Mumsnet has not checked the qualifications of anyone posting here. If you need help urgently or expert advice, please see our domestic violence webguide and/or relationships webguide. Many Mumsnetters experiencing domestic abuse have found this thread helpful: Listen up, everybody

Can you make me feel better about messing up my life?

5 replies

EmmyGoLightly · 25/06/2022 22:01

I’m going through a divorce. I initiated it after weeks of silent treatment and a final counselling session where he basically said I’d been awful since our DC were born a few years ago and I needed to stop abusing him.

Since then I have had support from Women’s Aid who have told me they think he was emotionally abusive (and his accusation was DARVO), but I’m struggling to get my head around it, doubting myself, feeling like everything is all my fault , that sort of thing.

It’s been a few months now and I feel like I’ve fallen into a black hole. I couldn’t cope anymore with being blamed for everything and felt so bad about myself that I needed to separate. I did it because I thought I’d feel better, but I feel worse. At least before there were good times. I miss them. I miss him. I’m going to be alone forever (one of the DC has complex needs and will never live independently so I can’t see anyone being interested in me). I feel so bad for the DC and the impact on them.

i just feel so so sad. I want to go back in time and stay, but its too late. Can anyone tell me it gets better?

Thanks for reading.

OP posts:
Namenic · 25/06/2022 23:22

It sounds like he didn’t really engage much with the counselling apart from turning the accusation round on you. What was the reason he felt you were abusing him? It sounds like you are better off without him. Sending you good wishes!

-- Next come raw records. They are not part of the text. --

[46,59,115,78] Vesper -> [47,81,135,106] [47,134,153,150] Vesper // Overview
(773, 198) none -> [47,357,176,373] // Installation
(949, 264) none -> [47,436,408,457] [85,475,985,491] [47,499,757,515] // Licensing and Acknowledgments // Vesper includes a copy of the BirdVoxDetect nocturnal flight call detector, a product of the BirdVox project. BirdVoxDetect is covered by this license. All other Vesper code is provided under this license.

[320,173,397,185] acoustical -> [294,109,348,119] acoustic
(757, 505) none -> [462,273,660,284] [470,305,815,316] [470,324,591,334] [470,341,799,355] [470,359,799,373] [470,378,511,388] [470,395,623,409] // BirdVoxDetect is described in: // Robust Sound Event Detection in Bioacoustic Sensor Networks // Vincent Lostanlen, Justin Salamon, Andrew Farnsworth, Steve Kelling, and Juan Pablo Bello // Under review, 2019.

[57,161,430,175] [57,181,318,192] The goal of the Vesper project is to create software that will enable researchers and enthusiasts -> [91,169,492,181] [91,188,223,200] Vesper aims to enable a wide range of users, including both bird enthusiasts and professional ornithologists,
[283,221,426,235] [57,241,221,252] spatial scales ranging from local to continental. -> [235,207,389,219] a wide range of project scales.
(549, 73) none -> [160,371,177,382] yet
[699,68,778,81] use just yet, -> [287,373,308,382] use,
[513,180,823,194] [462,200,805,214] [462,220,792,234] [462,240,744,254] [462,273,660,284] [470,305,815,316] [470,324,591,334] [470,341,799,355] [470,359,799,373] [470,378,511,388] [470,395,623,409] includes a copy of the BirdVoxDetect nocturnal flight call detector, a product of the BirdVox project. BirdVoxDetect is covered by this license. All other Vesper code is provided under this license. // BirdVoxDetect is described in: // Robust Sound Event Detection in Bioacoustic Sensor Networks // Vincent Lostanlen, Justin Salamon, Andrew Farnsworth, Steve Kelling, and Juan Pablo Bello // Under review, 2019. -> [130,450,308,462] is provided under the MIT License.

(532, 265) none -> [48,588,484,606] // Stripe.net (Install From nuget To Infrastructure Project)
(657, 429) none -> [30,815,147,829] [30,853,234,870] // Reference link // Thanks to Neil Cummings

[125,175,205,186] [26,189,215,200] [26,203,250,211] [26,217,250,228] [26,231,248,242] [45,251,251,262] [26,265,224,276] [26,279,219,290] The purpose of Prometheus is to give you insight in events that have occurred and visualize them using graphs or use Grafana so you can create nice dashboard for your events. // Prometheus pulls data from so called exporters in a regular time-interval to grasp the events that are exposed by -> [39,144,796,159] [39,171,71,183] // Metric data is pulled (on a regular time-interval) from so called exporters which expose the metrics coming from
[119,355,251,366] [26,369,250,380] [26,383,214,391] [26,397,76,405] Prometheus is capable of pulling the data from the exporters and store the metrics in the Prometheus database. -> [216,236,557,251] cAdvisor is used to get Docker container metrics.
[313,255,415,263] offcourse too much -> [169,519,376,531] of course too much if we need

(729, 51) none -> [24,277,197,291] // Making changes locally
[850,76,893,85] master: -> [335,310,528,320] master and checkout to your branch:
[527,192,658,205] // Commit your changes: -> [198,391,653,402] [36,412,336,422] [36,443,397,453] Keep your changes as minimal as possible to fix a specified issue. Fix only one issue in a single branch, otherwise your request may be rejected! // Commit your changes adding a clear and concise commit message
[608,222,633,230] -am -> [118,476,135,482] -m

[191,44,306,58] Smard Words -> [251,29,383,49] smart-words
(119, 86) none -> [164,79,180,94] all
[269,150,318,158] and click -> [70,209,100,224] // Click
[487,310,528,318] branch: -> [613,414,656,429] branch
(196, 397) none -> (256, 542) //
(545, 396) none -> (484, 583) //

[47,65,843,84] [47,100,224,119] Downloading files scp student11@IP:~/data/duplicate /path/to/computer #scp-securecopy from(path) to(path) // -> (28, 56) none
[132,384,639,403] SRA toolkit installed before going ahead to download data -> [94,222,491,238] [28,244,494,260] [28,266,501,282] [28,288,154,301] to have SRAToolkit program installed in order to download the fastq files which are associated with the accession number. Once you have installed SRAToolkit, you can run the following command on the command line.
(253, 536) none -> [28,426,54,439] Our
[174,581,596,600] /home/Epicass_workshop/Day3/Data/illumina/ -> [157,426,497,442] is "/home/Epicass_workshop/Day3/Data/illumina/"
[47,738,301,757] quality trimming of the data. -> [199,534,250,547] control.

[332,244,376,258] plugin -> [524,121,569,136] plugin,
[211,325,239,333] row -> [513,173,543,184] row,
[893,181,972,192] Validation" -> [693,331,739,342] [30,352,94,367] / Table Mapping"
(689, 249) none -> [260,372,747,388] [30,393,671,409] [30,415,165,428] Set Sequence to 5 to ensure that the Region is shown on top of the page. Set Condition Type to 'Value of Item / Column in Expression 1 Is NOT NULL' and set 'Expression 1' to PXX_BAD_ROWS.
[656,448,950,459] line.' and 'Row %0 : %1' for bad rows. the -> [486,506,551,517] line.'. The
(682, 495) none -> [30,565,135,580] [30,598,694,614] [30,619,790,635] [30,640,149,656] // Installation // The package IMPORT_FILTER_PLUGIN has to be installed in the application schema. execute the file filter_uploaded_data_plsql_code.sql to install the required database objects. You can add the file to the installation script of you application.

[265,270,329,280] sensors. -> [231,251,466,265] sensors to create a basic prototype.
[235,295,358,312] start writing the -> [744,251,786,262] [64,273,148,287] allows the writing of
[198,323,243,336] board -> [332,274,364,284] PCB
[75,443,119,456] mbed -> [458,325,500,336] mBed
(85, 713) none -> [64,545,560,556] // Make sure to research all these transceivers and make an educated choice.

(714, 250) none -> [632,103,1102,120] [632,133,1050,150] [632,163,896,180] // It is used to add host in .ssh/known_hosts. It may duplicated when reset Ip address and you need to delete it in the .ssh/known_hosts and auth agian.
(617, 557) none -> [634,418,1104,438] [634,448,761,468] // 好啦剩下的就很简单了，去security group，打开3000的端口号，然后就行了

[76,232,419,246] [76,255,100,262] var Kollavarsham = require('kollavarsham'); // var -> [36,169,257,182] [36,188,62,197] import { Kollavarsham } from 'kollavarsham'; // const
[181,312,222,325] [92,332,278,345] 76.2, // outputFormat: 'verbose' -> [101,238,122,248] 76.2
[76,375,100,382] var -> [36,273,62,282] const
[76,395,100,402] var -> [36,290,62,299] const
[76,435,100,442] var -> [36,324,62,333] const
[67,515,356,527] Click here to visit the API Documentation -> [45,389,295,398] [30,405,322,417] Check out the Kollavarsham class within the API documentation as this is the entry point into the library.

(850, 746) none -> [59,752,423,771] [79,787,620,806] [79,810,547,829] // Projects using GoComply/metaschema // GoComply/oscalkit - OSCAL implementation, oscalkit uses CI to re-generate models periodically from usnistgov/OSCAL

Stayingstrongish · 26/06/2022 04:25

I had a similar accusation from my ex. Supposedly I’d been awful to him for years. I think it’s actually a way of making themselves feel better about being crappy to us.

I think try to focus on your lovely kids and friends and family. Spend time with people who support you and make you happy.

Harkonatit · 26/06/2022 04:36

Hey,
He's harmed you in many ways.
Try not to doubt yourself.
You found the strength to leave him so onwards and upwards.

fallfallfall · 26/06/2022 04:44

no need to blame each other, just accept the relationship was dysfunctional.

BuddhaAtSea · 26/06/2022 04:55

I would start by having the kids 50/50. No ifs not buts.
It’ll take a while, but you’ll rediscover who you are. It’ll get better, I promise.